2 de diciembre de 2013

Pasarán Más de Mil Años... Récord del Mundo de 400mv (M)


En los únicos Juegos Olímpicos celebrados en Barcelona, en 1992, el mundo pudo disfrutar de una competición atlética de un extraordinario nivel. Sin embargo, únicamente fueron tres las plusmarcas mundiales derribadas: los dos relevos masculinos (4x100m y 4x400m), ambos vencidos por Estados Unidos, y el impresionante registro del protagonista de este artículo.
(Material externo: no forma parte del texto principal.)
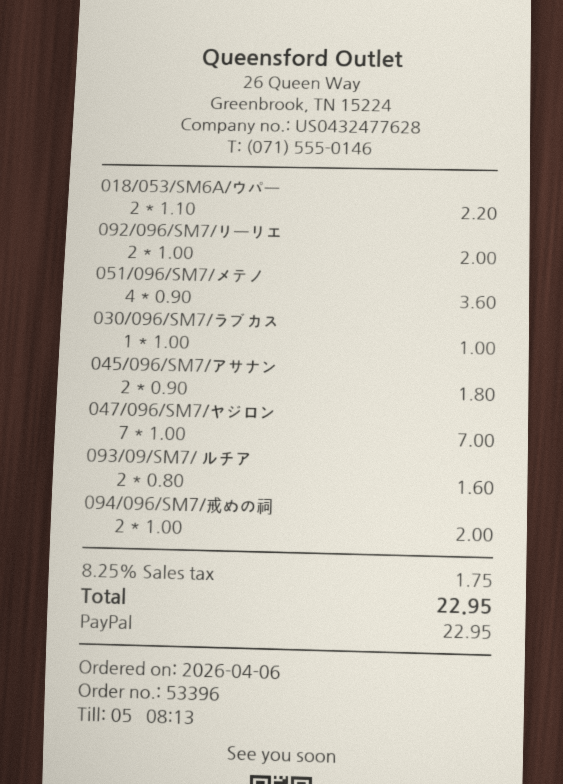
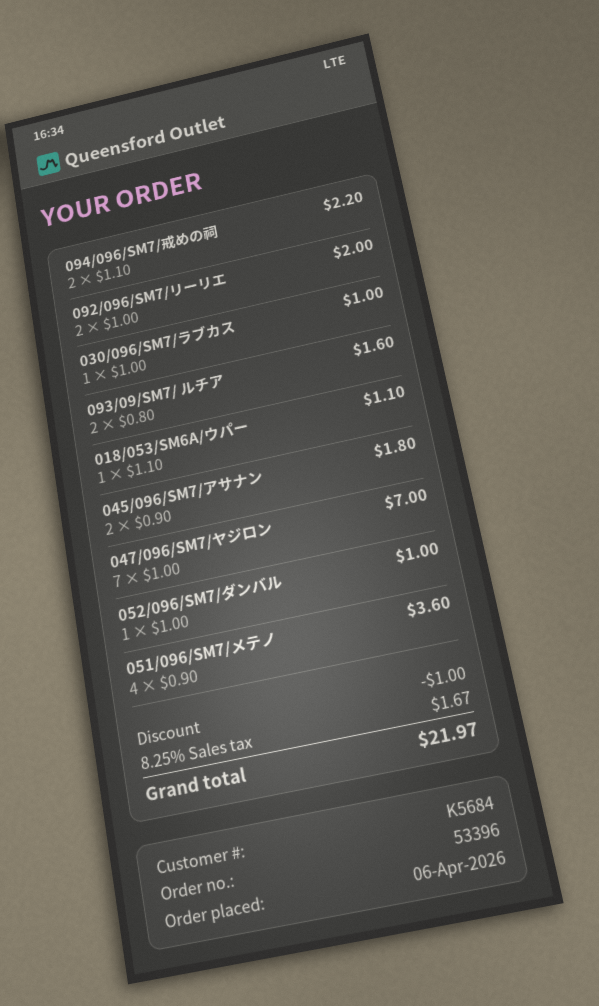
018/053/SM6A/ウパー: 2 x 1.10 = 2.20 -> 1 x 1.10 = 1.10
094/096/SM7/戒めの祠: 2 x 1.00 = 2.00 -> 2 x 1.10 = 2.20
052/096/SM7/ダンバル: none -> 1 x 1.00 = 1.00
discount: none -> 1.00
tax: 8.25% = 1.75 -> 8.25% = 1.67
total: 22.95 -> 21.97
El 6 de agosto de 1992, se disputaba la final de los 400 metros vallas. Entre los destacados, el francés Stéphane Diagana (que posteriormente se proclamaría campeón mundial y europeo), el británico de origen nigeriano Kriss Akabusi (vigente campeón mundial en aquel momento), y el estadounidense Kevin Young.
Young había experimentado una evolución ciertamente lógica y progresiva durante su carrera. A partir del año de su debut internacional, 1987, sus registros fueron recortándose paulatinamente. En Indianápolis, el 17 de julio de 1988, certificaba su clasificación para los Juegos de Seúl, con una magnífica marca de 47.72, que supondrían su plusmarca personal hasta cuatro años después. Sería cuarto en aquellos Juegos, justo por delante de los dos atletas que clasificarían tras él cuatro años más tarde en Barcelona, quinto Winthrop Graham y sexto Kriss Akabusi. El mito Edwin Moses, gran dominador de la disciplina durante más de diez años, se retiraba del atletismo tras conquistar el bronce, hecho que, paradójicamente (no tanto quizá, dada su inconmensurable trayectoria) supuso una tremenda decepción para él.
Continuando con su evolución, Young se presentaba en el Mundial de Tokio '91 con posibilidades reales de medalla, siendo protagonista de un nuevo desencanto, y repitiendo el cuarto lugar de Seúl.
Pero el momento decisivo de su carrera se haría esperar hasta los Juegos de Barcelona. Superando con facilidad la primera ronda, en semifinales sería superado en su turno por Graham, clasificándose para la final con cierta holgura como segundo de su serie.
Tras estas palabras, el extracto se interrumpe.